Eine GESAMTSTRAFE kann auch bei Wider­ruf des bed­ingten Vol­lzugs ein­er früheren Strafe gemäss Art. 46 Abs. 1 Satz 2 StGB oder bei Nicht­be­währung nach bed­ingter Ent­las­sung aus dem Strafvol­lzug gemäss Art. 89 Abs. 6 StGB aus­ge­sprochen werden.

Art. 46 StGB bet­rifft die erneute Straf­fäl­ligkeit während der für eine (teil-)bedingte Strafe ange­set­zten Probezeit:

4. […] Die Bil­dung ein­er Gesamt­strafe bei Wider­ruf des (teil-)bedingten Vol­lzugs ist von vorn­here­in aus­geschlossen, wenn die wider­rufene und die neue Strafe gle­ichar­tig sind (BGE 134 IV 241 E. 4).

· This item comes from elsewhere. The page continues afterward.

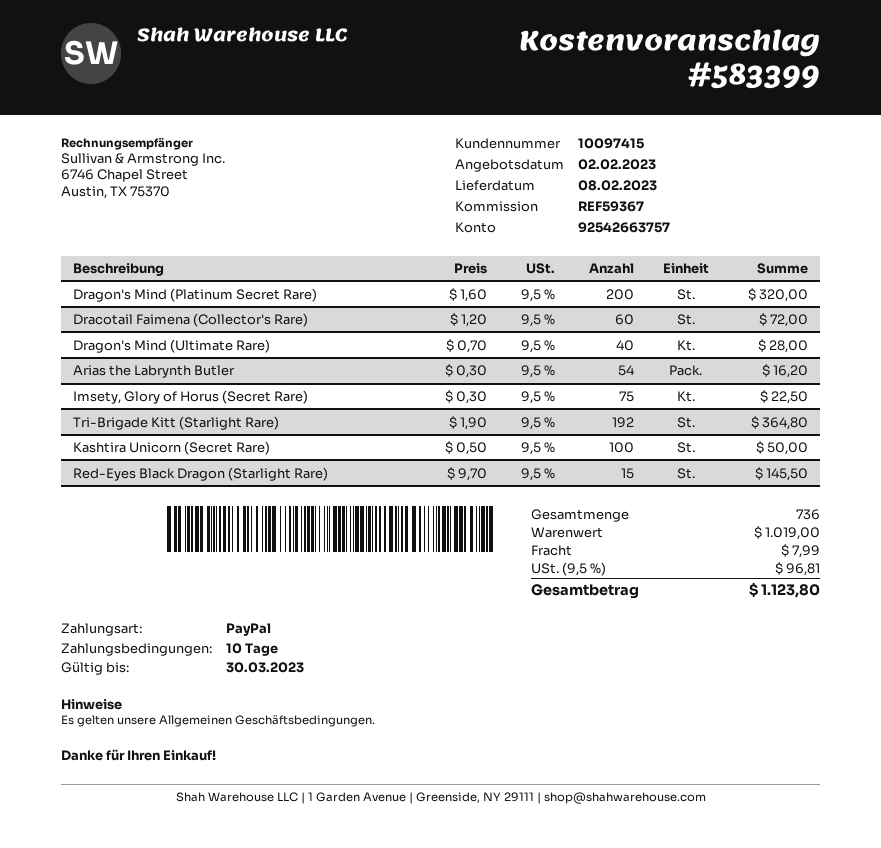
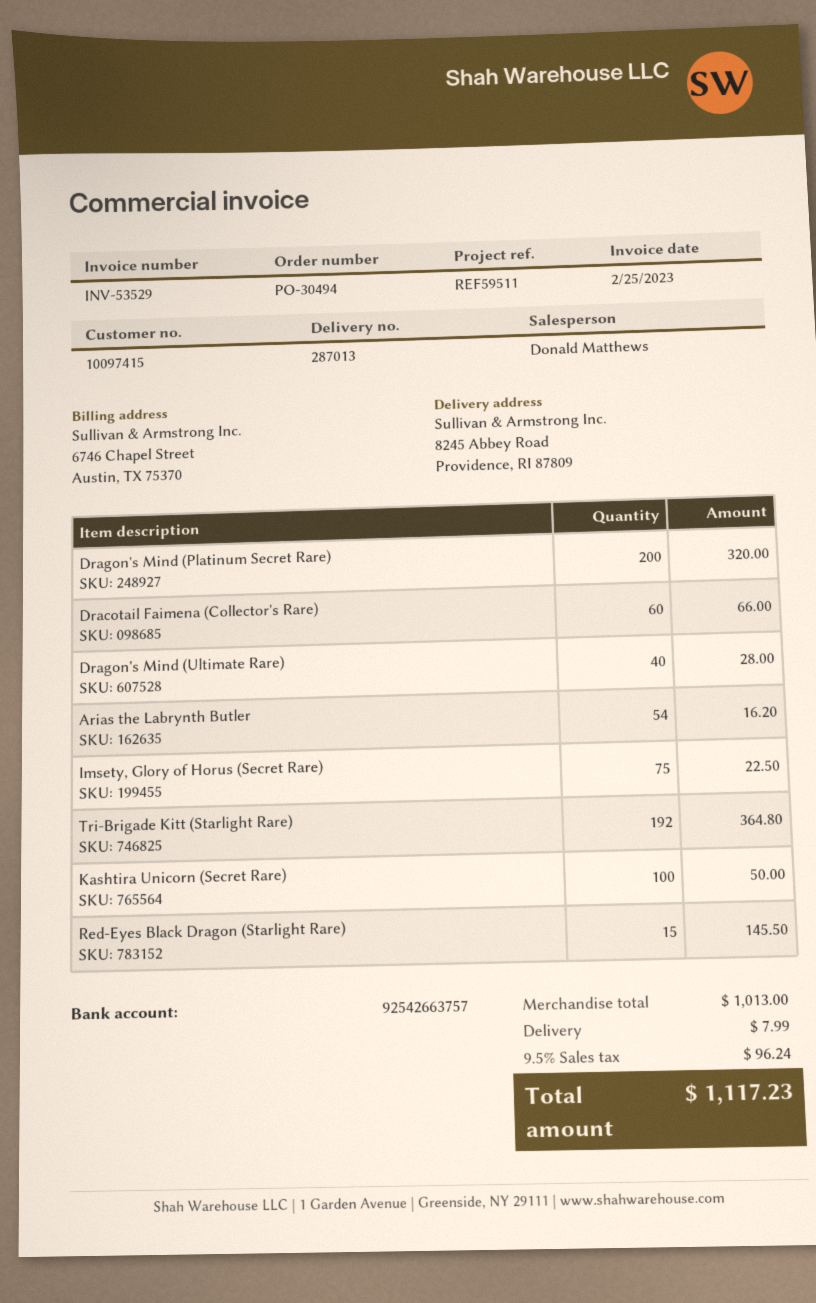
reference: REF59367 -> REF59511
Dracotail Faimena (Collector's Rare): 60 for 72.00 -> 60 for 66.00
subtotal: 1019.00 -> 1013.00
tax: 9.5% = 96.81 -> 9.5% = 96.24
total: 1123.80 -> 1117.23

Art. 89 StGB regelt die Fol­gen der Nicht­be­währung des bed­ingt aus dem Strafvol­lzug Ent­lasse­nen:

4. […] Der Geset­zge­ber wollte mit Art. 89 Abs. 6 StGB dem Täter in sin­ngemäss­er Anwen­dung des Asper­a­tionsprinzips – im Ver­gle­ich zum Kumu­la­tion­sprinzip – eine gewisse Priv­i­legierung gewähren, wenn zwei Frei­heitsstrafen zum Vol­lzug anste­hen (vgl. BGE 135 IV 146 E. 2.4). Die Bes­tim­mung gelangt jedoch nur zur Anwen­dung, wenn das Gericht nach ein­er bed­ingten Ent­las­sung über die Rück­ver­set­zung befind­en muss und eine unbe­d­ingte Frei­heitsstrafe mit einem durch Wider­ruf vol­lziehbaren Strafrest zusam­men­trifft. Bei ein­er erneuten Delin­quenz nach der bed­ingten Ent­las­sung muss unter Umstän­den daher eine Gesamt­strafe aus­ge­sprochen wer­den, während bei zusät­zlichen, in der Zeit zwis­chen dem Ersturteil und dem Vol­lzug der ersten Strafe verübten Tat­en das Kumu­la­tion­sprinzip zur Anwen­dung gelangt.

Im vor­liegen­den Fall weist das Bun­des­gericht die Beschw­erde sowie das Gesuch um unent­geltliche Rech­stpflege und Ver­beistän­dung ab, obwohl die Gesamt­strafe durch die Vorin­stanz zu Unrecht aus­ge­fällt wor­den ist.